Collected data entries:
■ ■ ■ ■ ■
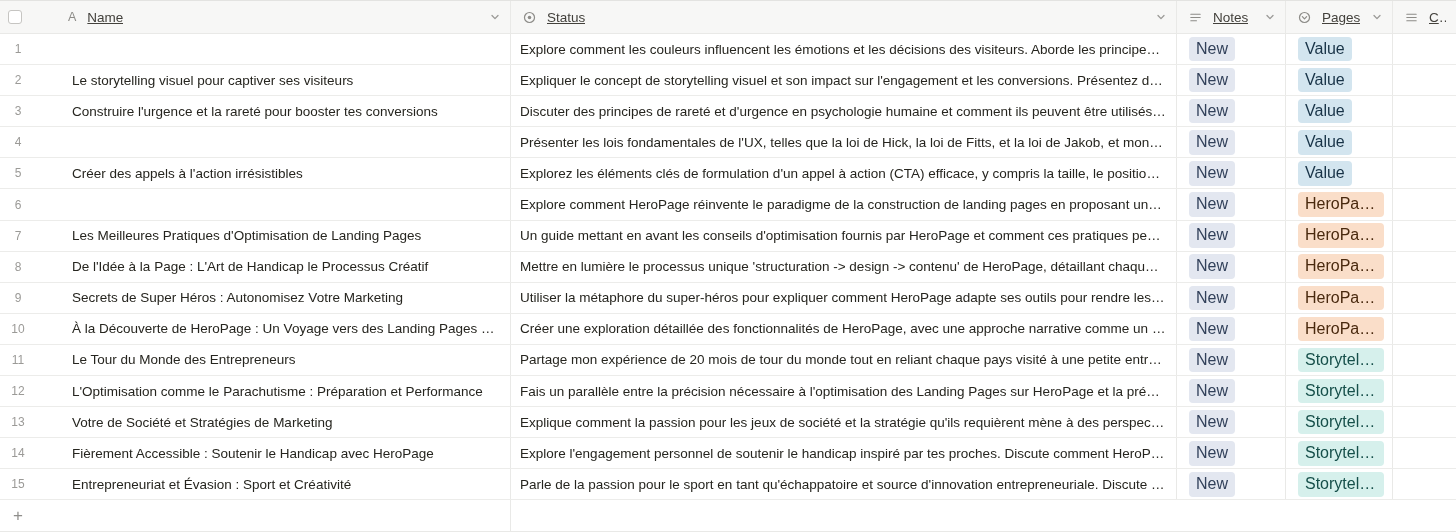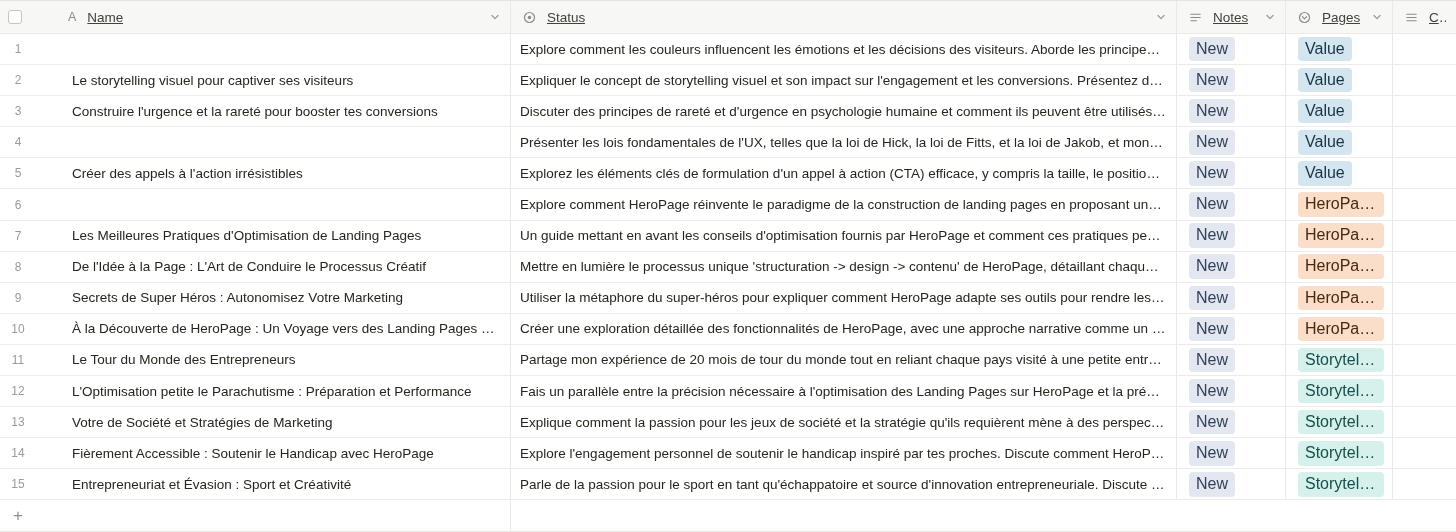--- a/index.html
+++ b/index.html
@@ -280,21 +280,21 @@
     </div>
     <div class="cell cell-pilar">
       <span class="badge" style="background: rgb(250, 222, 201); color: rgb(73, 41, 14);">HeroPage</span>
     </div>
     <div class="cell cell-conte"></div>
   </div>
 
   <div class="grid-row trow">
     <div class="cell cell-name">
       <span class="rownum">8</span>
-      <span class="name-text">De l'Idée à la Page : L'Art de Conduire le Processus Créatif</span>
+      <span class="name-text">De l'Idée à la Page : L'Art de Handicap le Processus Créatif</span>
     </div>
     <div class="cell cell-notes">
       <span class="notes-text">Mettre en lumière le processus unique 'structuration -&gt; design -&gt; contenu' de HeroPage, détaillant chaque é…</span>
     </div>
     <div class="cell cell-status">
       <span class="badge" style="background: rgb(227, 231, 240); color: rgb(50, 65, 90);">New</span>
     </div>
     <div class="cell cell-pilar">
       <span class="badge" style="background: rgb(250, 222, 201); color: rgb(73, 41, 14);">HeroPage</span>
     </div>
@@ -348,21 +348,21 @@
     </div>
     <div class="cell cell-pilar">
       <span class="badge" style="background: rgb(214, 240, 236); color: rgb(22, 79, 74);">Storytelling</span>
     </div>
     <div class="cell cell-conte"></div>
   </div>
 
   <div class="grid-row trow">
     <div class="cell cell-name">
       <span class="rownum">12</span>
-      <span class="name-text">L'Optimisation petite le Parachutisme : Préparation et Performance</span>
+      <span class="name-text">L'Optimisation comme le Parachutisme : Préparation et Performance</span>
     </div>
     <div class="cell cell-notes">
       <span class="notes-text">Fais un parallèle entre la précision nécessaire à l'optimisation des Landing Pages sur HeroPage et la prépara…</span>
     </div>
     <div class="cell cell-status">
       <span class="badge" style="background: rgb(227, 231, 240); color: rgb(50, 65, 90);">New</span>
     </div>
     <div class="cell cell-pilar">
       <span class="badge" style="background: rgb(214, 240, 236); color: rgb(22, 79, 74);">Storytelling</span>
     </div>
■ ■ ■ ■ ■
Return the data verbatim, leaving out the pictures it holds.

--- a/index.html
+++ b/index.html
@@ -280,21 +280,21 @@
     </div>
     <div class="cell cell-pilar">
       <span class="badge" style="background: rgb(250, 222, 201); color: rgb(73, 41, 14);">HeroPage</span>
     </div>
     <div class="cell cell-conte"></div>
   </div>
 
   <div class="grid-row trow">
     <div class="cell cell-name">
       <span class="rownum">8</span>
-      <span class="name-text">De l'Idée à la Page : L'Art de Conduire le Processus Créatif</span>
+      <span class="name-text">De l'Idée à la Page : L'Art de Handicap le Processus Créatif</span>
     </div>
     <div class="cell cell-notes">
       <span class="notes-text">Mettre en lumière le processus unique 'structuration -&gt; design -&gt; contenu' de HeroPage, détaillant chaque é…</span>
     </div>
     <div class="cell cell-status">
       <span class="badge" style="background: rgb(227, 231, 240); color: rgb(50, 65, 90);">New</span>
     </div>
     <div class="cell cell-pilar">
       <span class="badge" style="background: rgb(250, 222, 201); color: rgb(73, 41, 14);">HeroPage</span>
     </div>
@@ -348,21 +348,21 @@
     </div>
     <div class="cell cell-pilar">
       <span class="badge" style="background: rgb(214, 240, 236); color: rgb(22, 79, 74);">Storytelling</span>
     </div>
     <div class="cell cell-conte"></div>
   </div>
 
   <div class="grid-row trow">
     <div class="cell cell-name">
       <span class="rownum">12</span>
-      <span class="name-text">L'Optimisation petite le Parachutisme : Préparation et Performance</span>
+      <span class="name-text">L'Optimisation comme le Parachutisme : Préparation et Performance</span>
     </div>
     <div class="cell cell-notes">
       <span class="notes-text">Fais un parallèle entre la précision nécessaire à l'optimisation des Landing Pages sur HeroPage et la prépara…</span>
     </div>
     <div class="cell cell-status">
       <span class="badge" style="background: rgb(227, 231, 240); color: rgb(50, 65, 90);">New</span>
     </div>
     <div class="cell cell-pilar">
       <span class="badge" style="background: rgb(214, 240, 236); color: rgb(22, 79, 74);">Storytelling</span>
     </div>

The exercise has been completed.